As estimativas iniciais indicam:

- Alho: queda de 13% na área plantada e redução de 17% na produção, estimada em 7,3 mil toneladas;

- Cebola: redução de 9% na área cultivada e na produção, prevista em 576,4 mil toneladas;

- Trigo: diminuição de cerca de 27% na área plantada e de 29% na produção, estimada em 271 mil toneladas.

Por outro lado, algumas culturas apresentam perspectivas positivas. A produção de aveia-grão deve crescer 12,8%, impulsionada pela ampliação da área cultivada, enquanto a cevada pode registrar aumento de 3,8% na produção.

Reflexos no preço dos alimentos

Os efeitos do fenômeno podem ultrapassar as propriedades rurais e chegar ao bolso do consumidor. De acordo com o pesquisador do Insper Agro Global, Leandro Gilio, alterações nas janelas de plantio e perdas durante a colheita tendem a reduzir a oferta de alimentos, favorecendo a alta dos preços.
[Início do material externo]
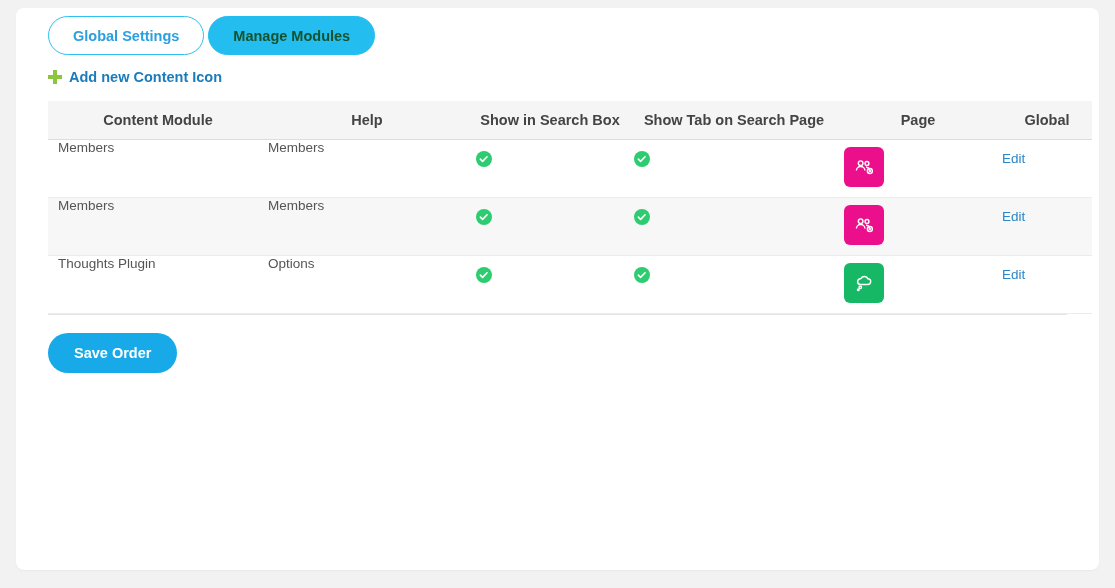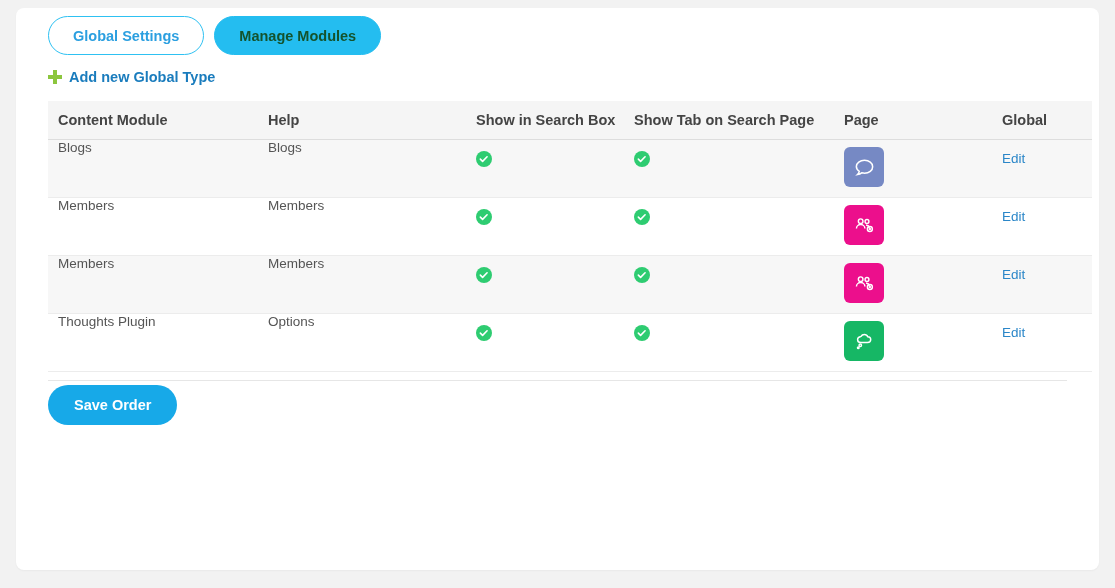--- a/index.html
+++ b/index.html
@@ -45,21 +45,21 @@
   }
   .edge-frag {
     position: absolute; right: -14px; top: 44px;
     width: 7px; height: 11px;
     background: #2b9fe0; border-radius: 1px;
     transform: skewX(-12deg);
   }
   .hr-top { border: 0; border-top: 1px solid #e2e2e2; margin: 0; position: absolute; left: 0; right: 0; top: 68px; }
 
   
-  .tabs { display: flex; gap: 10px; padding-top: 8px; }
+  .tabs { display: flex; gap: 4px; padding-top: 8px; }
   .tab {
     border-radius: 20px; height: 39px; padding: 0 24px;
     font-size: 14.5px; font-weight: bold;
     font-family: "Liberation Sans", sans-serif;
     display: flex; align-items: center; justify-content: center;
     cursor: pointer; white-space: nowrap;
   }
   .tab-inactive { background: #ffffff; border: 1.5px solid #2ec1f2; color: #2b9fe0; }
   .tab-active { background: #24bdf0; border: 1.5px solid #24bdf0; color: #14532d; }
 
@@ -74,21 +74,21 @@
   .add-link {
     font-size: 14.5px; font-weight: bold; color: #1a7cbd;
     text-decoration: none; cursor: pointer;
   }
 
   
   table.modules { width: 100%; border-collapse: collapse; margin-top: 16px; table-layout: fixed; }
   table.modules thead th {
     background: #f5f5f5;
     font-size: 14.5px; font-weight: bold; color: #444444;
-    text-align: left; padding: 11px 0 11px 10px; height: 32px;
+    text-align: center; padding: 11px 0 11px 10px; height: 32px;
     border-bottom: 1px solid #dddddd;
   }
   th.c-module { width: 210px; }
   th.c-title  { width: 208px; }
   th.c-sbox   { width: 158px; }
   th.c-stab   { width: 210px; }
   th.c-icon   { width: 158px; }
   th.c-opt    { width: 100px; }
 
   table.modules tbody td {
@@ -114,21 +114,21 @@
     margin-top: 7px;
   }
   .tile svg { display: block; }
 
   .edit-link {
     font-size: 13.5px; color: #2a86c8; text-decoration: none;
     cursor: pointer; display: inline-block; margin-top: 11px;
   }
 
   
-  .footer { border-top: 1px solid #e6e6e6; margin-top: 8px; padding-top: 4px; }
+  .footer { border-top: 1px solid #e6e6e6; margin-top: 0; padding-top: 18px; }
   .save-btn {
     background: #17a9e8; color: #ffffff; border: none;
     border-radius: 22px; height: 40px; padding: 0 26px;
     font-size: 14.5px; font-weight: bold;
     font-family: "Liberation Sans", sans-serif;
     cursor: pointer;
   }
 </style>
 </head>
 <body>
@@ -141,57 +141,35 @@
       <div class="tab tab-inactive">
         <span>Global Settings</span>
       </div>
       <div class="tab tab-active">
         <span>Manage Modules</span>
       </div>
     </div>
 
     <div class="addrow">
       <span class="plus-icon"></span>
-      <a class="add-link" href="#">Add new Global Type</a>
+      <a class="add-link" href="#">Add new Content Icon</a>
     </div>
 
     <table class="modules">
       <thead>
         <tr>
           <th class="c-module">Content Module</th>
           <th class="c-title">Help</th>
           <th class="c-sbox">Show in Search Box</th>
           <th class="c-stab">Show Tab on Search Page</th>
           <th class="c-icon">Page</th>
           <th class="c-opt">Global</th>
         </tr>
       </thead>
       <tbody id="modules-body">
-          <tr class="r-even">
-            <td class="cell-pad">Blogs</td>
-            <td class="cell-pad">Blogs</td>
-            <td><span class="check">
-                <svg width="10" height="10" viewBox="0 0 12 12">
-                  <path d="M1.6 6.2l2.7 2.7 5.4-5.6" stroke="#ffffff" stroke-width="1.9" fill="none" stroke-linecap="round" stroke-linejoin="round"></path>
-                </svg>
-              </span></td>
-            <td><span class="check">
-                <svg width="10" height="10" viewBox="0 0 12 12">
-                  <path d="M1.6 6.2l2.7 2.7 5.4-5.6" stroke="#ffffff" stroke-width="1.9" fill="none" stroke-linecap="round" stroke-linejoin="round"></path>
-                </svg>
-              </span></td>
-            <td>
-              <span class="tile" style="background:#7689c4">
-                <svg width="23" height="23" viewBox="0 0 24 24" fill="none" stroke="#ffffff" stroke-width="1.6">
-                  <path d="M12 4.5c-4.7 0-8.5 2.9-8.5 6.5 0 2 1.2 3.8 3 5-.2 1.4-.9 2.6-1.8 3.4 1.7-.2 3.3-.9 4.4-1.8 .9.2 1.9.4 2.9.4 4.7 0 8.5-2.9 8.5-6.9S16.7 4.5 12 4.5z"></path>
-                </svg>
-              </span>
-            </td>
-            <td><a class="edit-link" href="#">Edit</a></td>
-          </tr>
           <tr class="r-odd">
             <td class="cell-pad">Members</td>
             <td class="cell-pad">Members</td>
             <td><span class="check">
                 <svg width="10" height="10" viewBox="0 0 12 12">
                   <path d="M1.6 6.2l2.7 2.7 5.4-5.6" stroke="#ffffff" stroke-width="1.9" fill="none" stroke-linecap="round" stroke-linejoin="round"></path>
                 </svg>
               </span></td>
             <td><span class="check">
                 <svg width="10" height="10" viewBox="0 0 12 12">

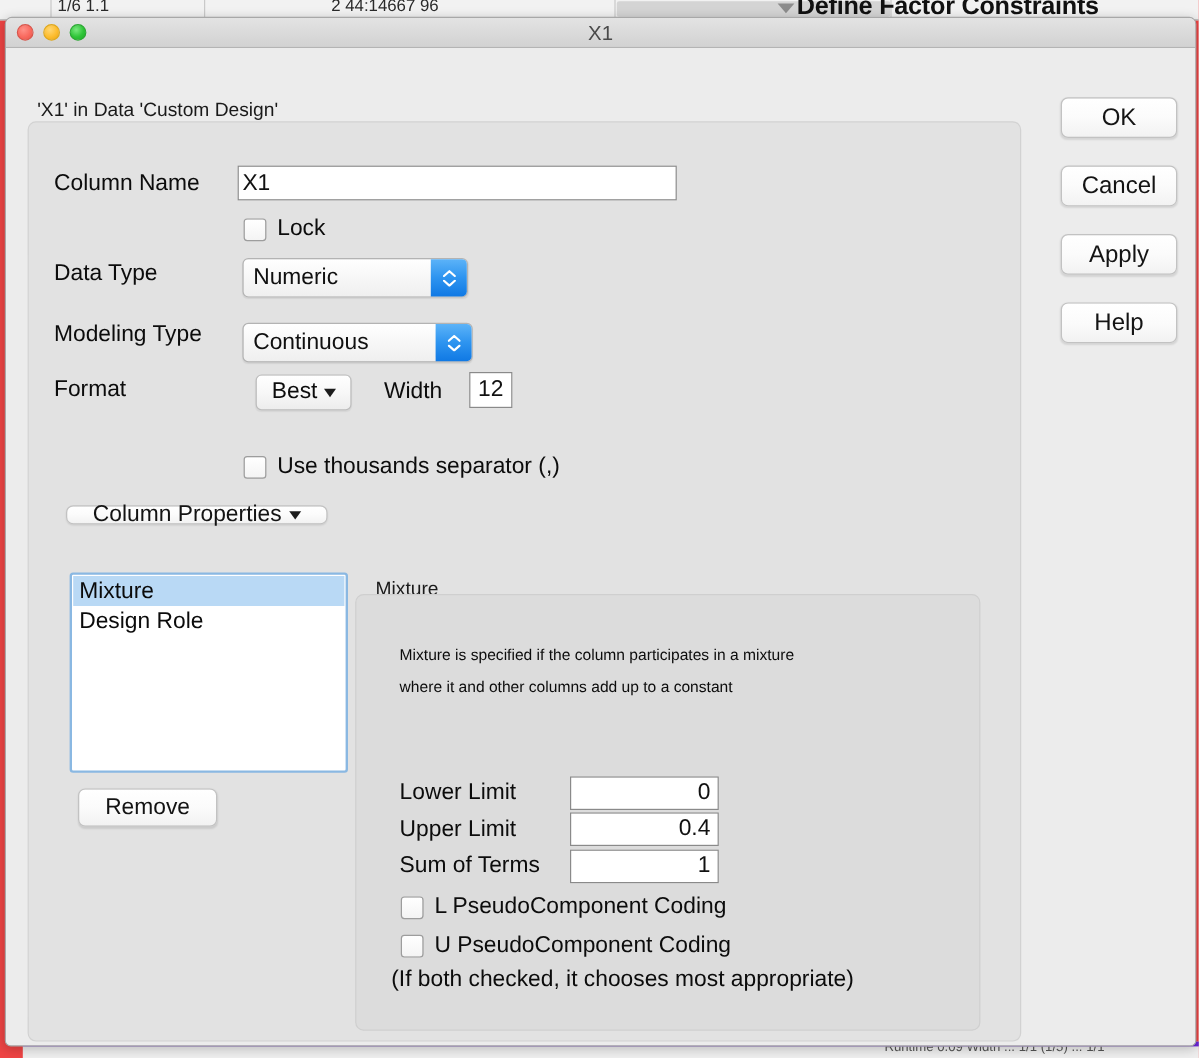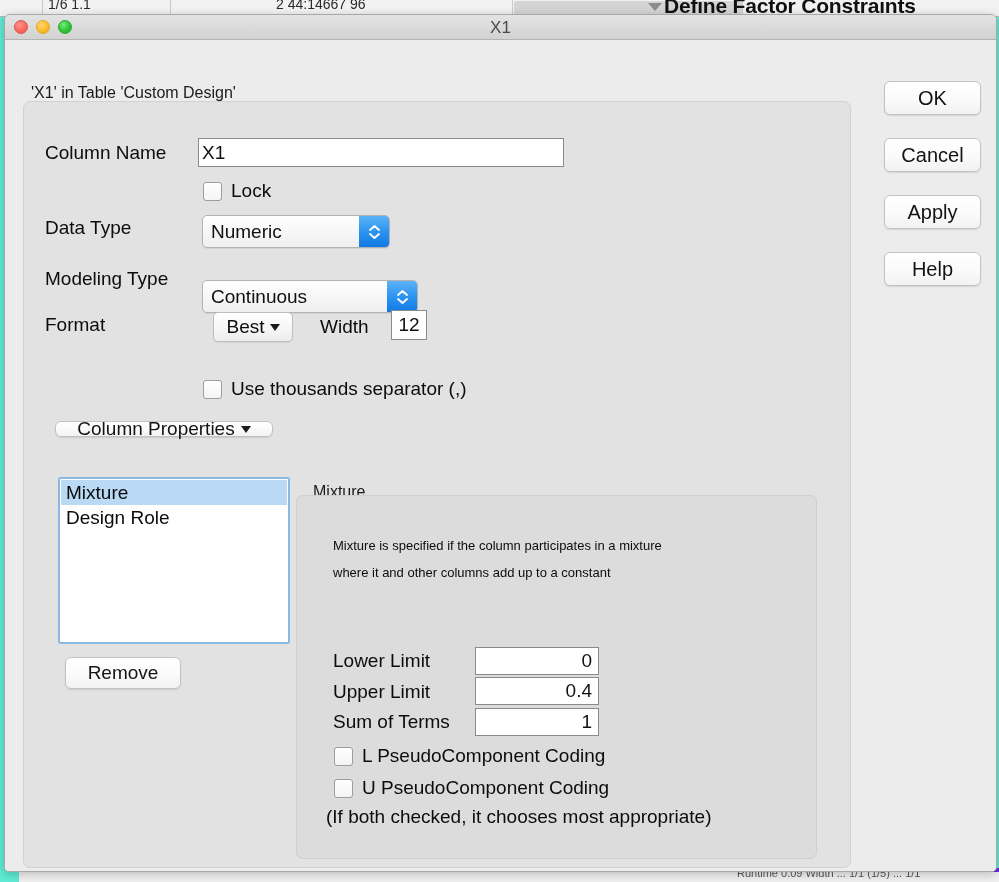--- a/index.html
+++ b/index.html
@@ -9,21 +9,21 @@
     height: 882px;
     overflow: hidden;
     font-family: "Liberation Sans", sans-serif;
     background: #ffffff;
   }
 
   #root {
     position: relative;
     width: 999px;
     height: 882px;
-    background: #5eead4;
+    background: #ef4444;
   }
 
   
   .bg-strip {
     position: absolute;
     left: 0; top: 0;
     width: 999px; height: 16px;
     background: #f2f2f2;
     border-bottom: 1px solid #b6b6b6;
     overflow: hidden;
@@ -345,21 +345,21 @@
       <div class="traffic">
         <div class="light red"></div>
         <div class="light yellow"></div>
         <div class="light green"></div>
       </div>
       <div class="win-title">X1</div>
     </div>
 
     <div class="dialog-body">
 
-      <div class="caption">'X1' in Table 'Custom Design'</div>
+      <div class="caption">'X1' in Data 'Custom Design'</div>
 
       <div class="panel"></div>
 
       <div class="lbl" style="left:40px; top:102px;">Column Name</div>
       <div class="textbox" style="left:193px; top:98px; width:366px; height:29px;">X1</div>
 
       <div class="cbrow" style="left:198px; top:140px;">
         <div class="cb"></div>
         <div class="cbtxt">Lock</div>
       </div>
@@ -375,21 +375,21 @@
           </div>
           <div class="chev">
             <svg viewBox="0 0 11 6" width="11" height="6">
                 <path d="M1 1 L5.5 5 L10 1" fill="none" stroke="#ffffff" stroke-width="1.8" stroke-linecap="round" stroke-linejoin="round"></path>
               </svg>
           </div>
         </div>
       </div>
 
       <div class="lbl" style="left:40px; top:228px;">Modeling Type</div>
-      <div class="combo" style="left:197px; top:240px; width:216px;">
+      <div class="combo" style="left:197px; top:229px; width:192px;">
         <div class="val">Continuous</div>
         <div class="stepper">
           <div class="chev">
             <svg viewBox="0 0 11 6" width="11" height="6">
                 <path d="M1 5 L5.5 1 L10 5" fill="none" stroke="#ffffff" stroke-width="1.8" stroke-linecap="round" stroke-linejoin="round"></path>
               </svg>
           </div>
           <div class="chev">
             <svg viewBox="0 0 11 6" width="11" height="6">
                 <path d="M1 1 L5.5 5 L10 1" fill="none" stroke="#ffffff" stroke-width="1.8" stroke-linecap="round" stroke-linejoin="round"></path>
Além da agricultura, o Inmet alerta que a pecuária também pode ser impactada, principalmente nas regiões Centro-Oeste e Norte do país, onde a redução das chuvas pode comprometer a disponibilidade de água e de pastagens.

Epagri orienta produtores

Diante da possibilidade de um evento climático intenso, a Epagri informou que está acompanhando continuamente as condições de clima e solo e reforçando as orientações aos agricultores catarinenses.

A recomendação é que os produtores acompanhem os boletins meteorológicos, adotem práticas de conservação do solo, como plantio direto e terraceamento, e mantenham contato com os escritórios da instituição para receber orientações técnicas durante o período de maior risco climático.